HUNTSVILLE, Ala. – June 6, 1944. That’s the day allied forces invaded northern France to fight the enemy in World War II. On this 77th anniversary, we sat down with one of the soldiers who remembers it well.
Sitting on Virginia Beach looking at ships off the coast, 7-year-old William Bromley Magruder didn’t know a dozen years later, he would cross that same ocean to fight for his country. I met private first-class Bill Magruder at Huntsville’s Redstone Village where he now lives
At 19, he reported to Camp Lee in Virginia. “That’s where my mother and dad left me off on a bus,” he recalled. He then shipped off to Kentucky. “I went to Fort Campbell,” the 96-year-old veteran said, “That’s where we got my basic training and from there, I went overseas.”

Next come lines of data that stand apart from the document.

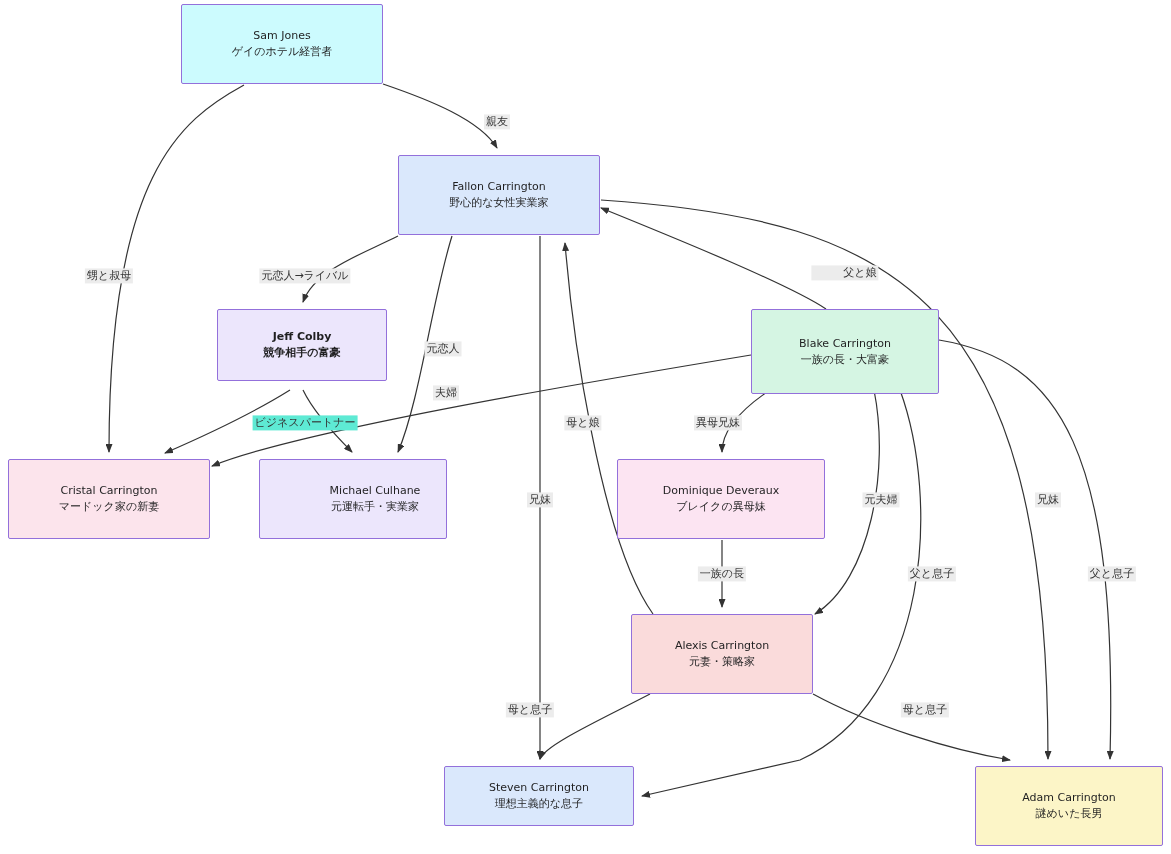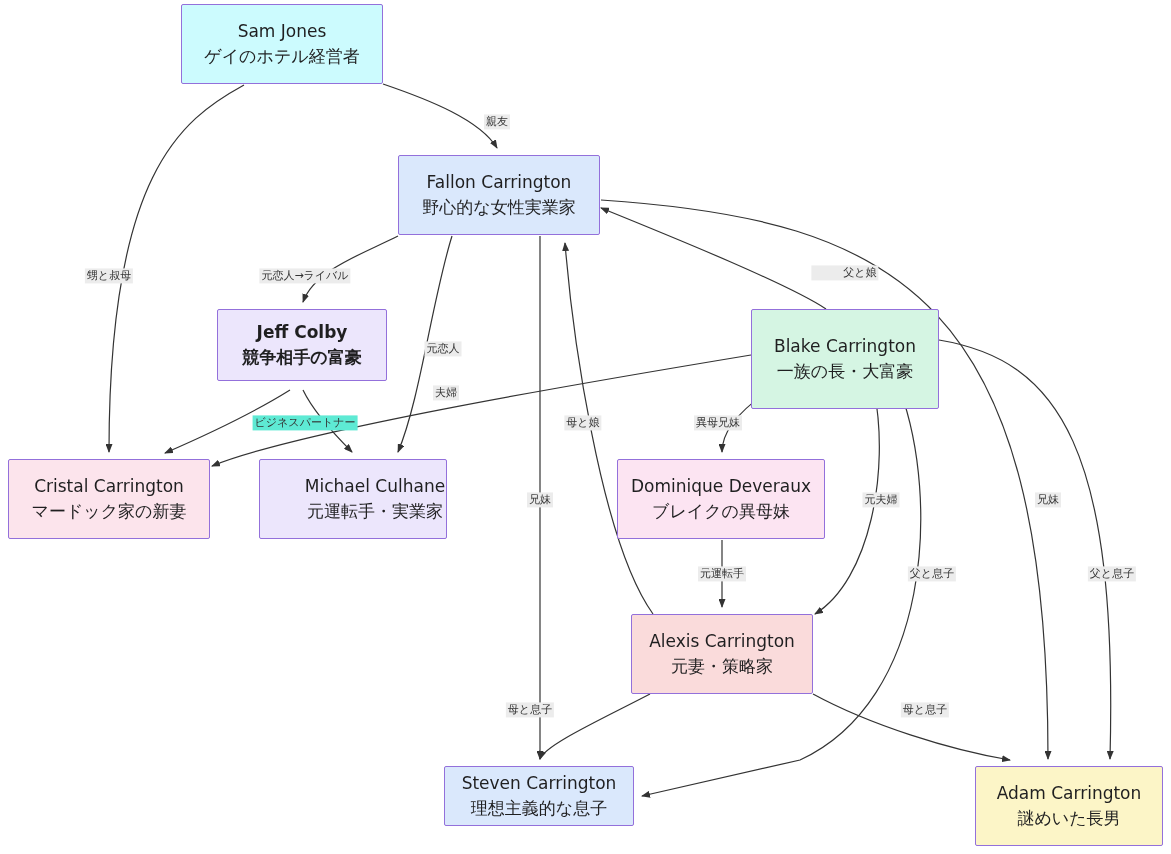--- a/index.html
+++ b/index.html
@@ -44,7 +44,7 @@
     text-align: center;
     line-height: 1.45;
     color: #1f1f20;
-    font-size: 17px;
+    font-size: 11px;
     z-index: 5;
   }
   .node .node-name {

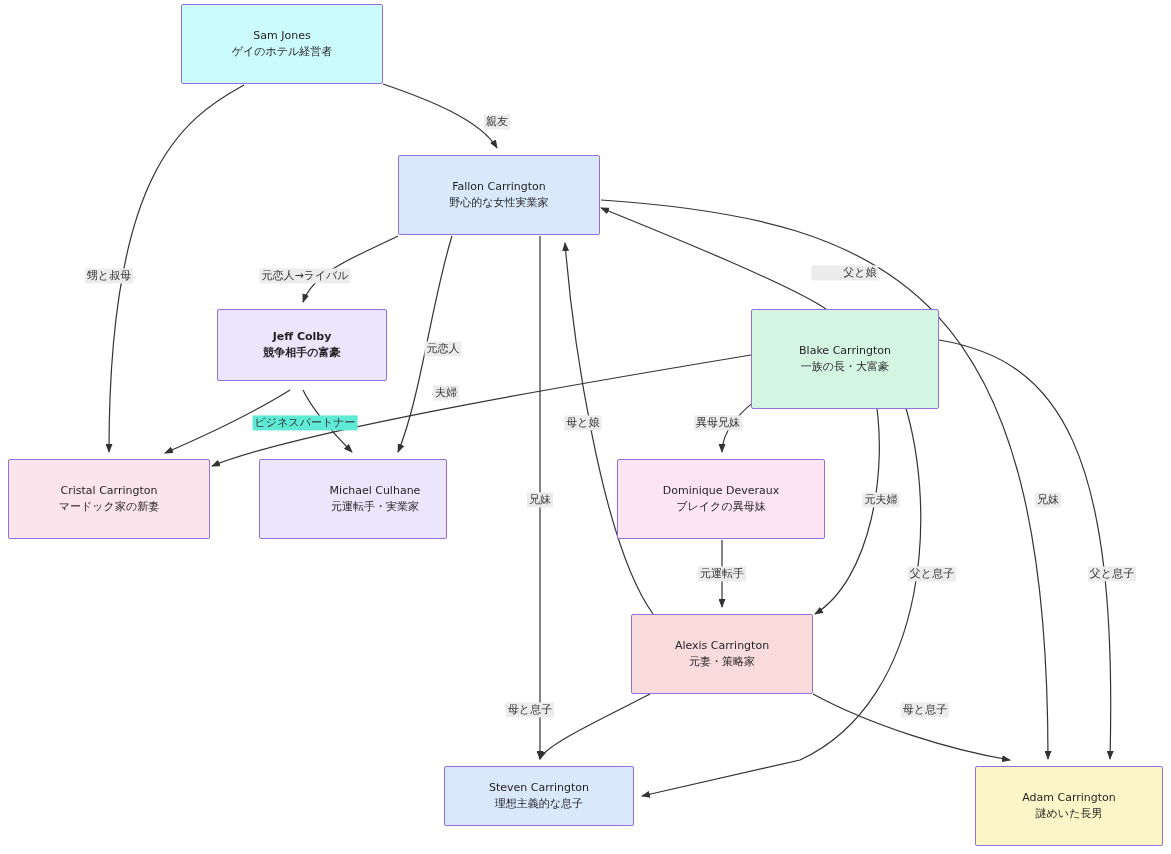--- a/index.html
+++ b/index.html
@@ -113,7 +113,7 @@
         <span class="node-name">Jeff Colby</span>
         <span class="node-desc">競争相手の富豪</span>
       </div>
-      <div class="node" style="left: 751px; top: 309px; width: 188px; height: 100px; background: rgb(213, 245, 227); border-color: rgb(147, 112, 219);">
+      <div class="node" style="left: 751px; top: 309px; width: 188px; height: 85px; background: rgb(213, 245, 227); border-color: rgb(147, 112, 219);">
         <span class="node-name">Blake Carrington</span>
         <span class="node-desc">一族の長・大富豪</span>
       </div>

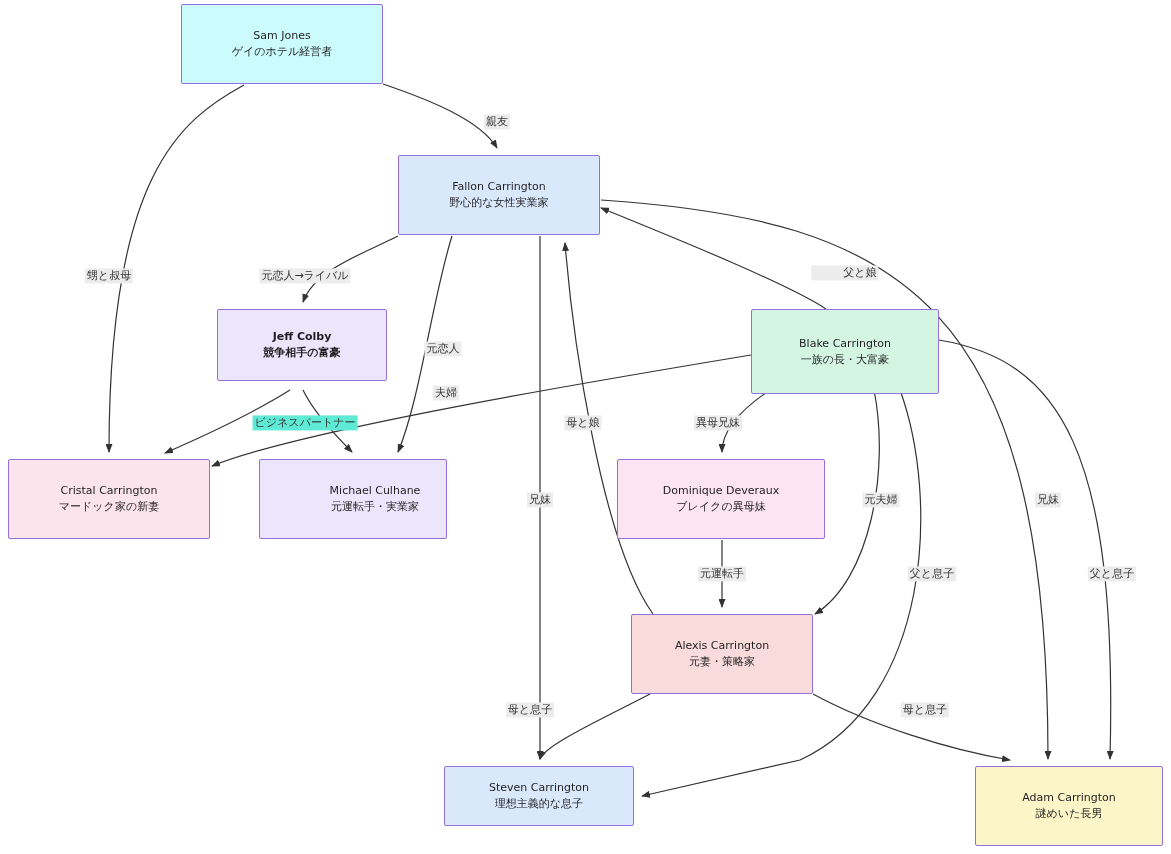--- a/index.html
+++ b/index.html
@@ -153,7 +153,7 @@
       <div class="edge-label" style="left: 446px; top: 393px; background: rgb(236, 236, 236);">夫婦</div>
       <div class="edge-label" style="left: 305px; top: 423px; background: #5eead4;">ビジネスパートナー</div>
       <div class="edge-label" style="left: 718px; top: 423px; background: rgb(236, 236, 236);">異母兄妹</div>
-      <div class="edge-label" style="left: 722px; top: 574px; background: rgb(236, 236, 236);">元運転手</div>
+      <div class="edge-label" style="left: 722px; top: 574px; background: rgb(236, 236, 236);">一族の長</div>
       <div class="edge-label" style="left: 881px; top: 500px; background: rgb(236, 236, 236);">元夫婦</div>
       <div class="edge-label" style="left: 932px; top: 574px; background: rgb(236, 236, 236);">父と息子</div>
       <div class="edge-label" style="left: 1112px; top: 574px; background: rgb(236, 236, 236);">父と息子</div>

Mr. Magruder was assigned to the Army’s 101st Airborne Division. “Made about five jumps,” he said, “I volunteered to be a paratrooper.” His first jump was at night into France on D-Day. He has several carrier pigeons strapped onto his chest. “Of course, when my chute opened, the pigeons went,” he said.
The story gets better. “The carrier pigeons got back to England, but they didn’t have a message except I’m glad to get the hell out of here,” he said laughing.
The Germans were trying to shoot down their plane. The pilot missed the drop zone by 15 miles. “We had to travel at night and the French helped us,” Magruder said. It took them two days to get to division headquarters where he was assigned to be a motorcycle messenger. It was the quickest way to communicate with other units, but it was also dangerous.
On one mission, the enemy shot out his rear tire. “I was traveling at night,” he recalled, “Fortunately, this sniper did not try to find me, and I was able to get back to headquarters.”
There was another close call. “I carried hand grenades in my ammunition box on the front side, the left side of the motorcycle and a pin came out. And that blew the box out,” he said, “I did not get hit. The motorcycle just disappeared.”
Bill Magruder serves in all three major campaigns in Normandy, Holland and in Bastogne. “I rode a motorcycle at night to join the Battle of the Bulge,” he said. He lost some brothers on the battlefield. And while he wasn’t on the front line as a combat soldier, he did his job making sure messages reached their destination.
“It was quite an education to be involved,” he said. He remembered some of those fallen comrades saying, “You’re in an airplane and flying and, all of a sudden, the flak, you could see it and you’d say Oh, let me get out of this plane and I can’t wait.”
He paused for a moment and added, “And some of them didn’t get out. They shot ’em.” France and the U.S. Army recognized Mr. Magruder’s service and bravery. The awards include the bronze star and purple heart.